● WHAT IS BEING ASKED
Each line from the one containing "Villervalla - Tapered" through the end of the entries below must be output exactly; no other line belongs.

● DATA FOR ANALYSIS
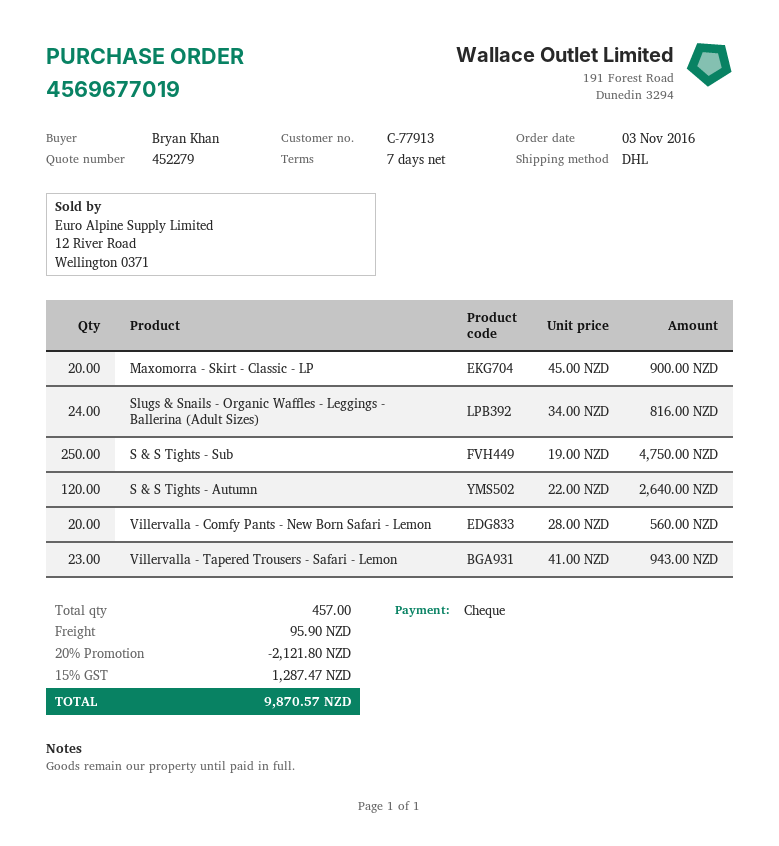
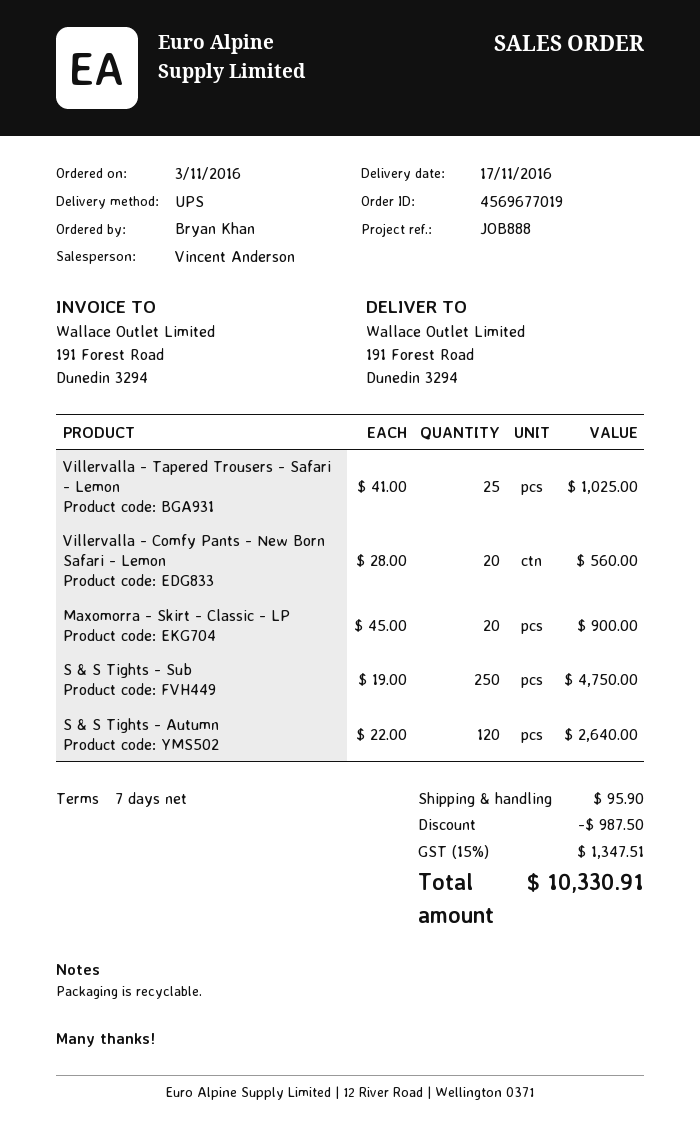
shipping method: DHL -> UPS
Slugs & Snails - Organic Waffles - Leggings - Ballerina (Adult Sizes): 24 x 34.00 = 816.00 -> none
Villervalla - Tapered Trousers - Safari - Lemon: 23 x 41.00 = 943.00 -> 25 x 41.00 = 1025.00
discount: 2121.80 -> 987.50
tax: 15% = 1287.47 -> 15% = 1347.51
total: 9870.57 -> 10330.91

● RESULT
Villervalla - Tapered Trousers - Safari - Lemon: 23 x 41.00 = 943.00 -> 25 x 41.00 = 1025.00
discount: 2121.80 -> 987.50
tax: 15% = 1287.47 -> 15% = 1347.51
total: 9870.57 -> 10330.91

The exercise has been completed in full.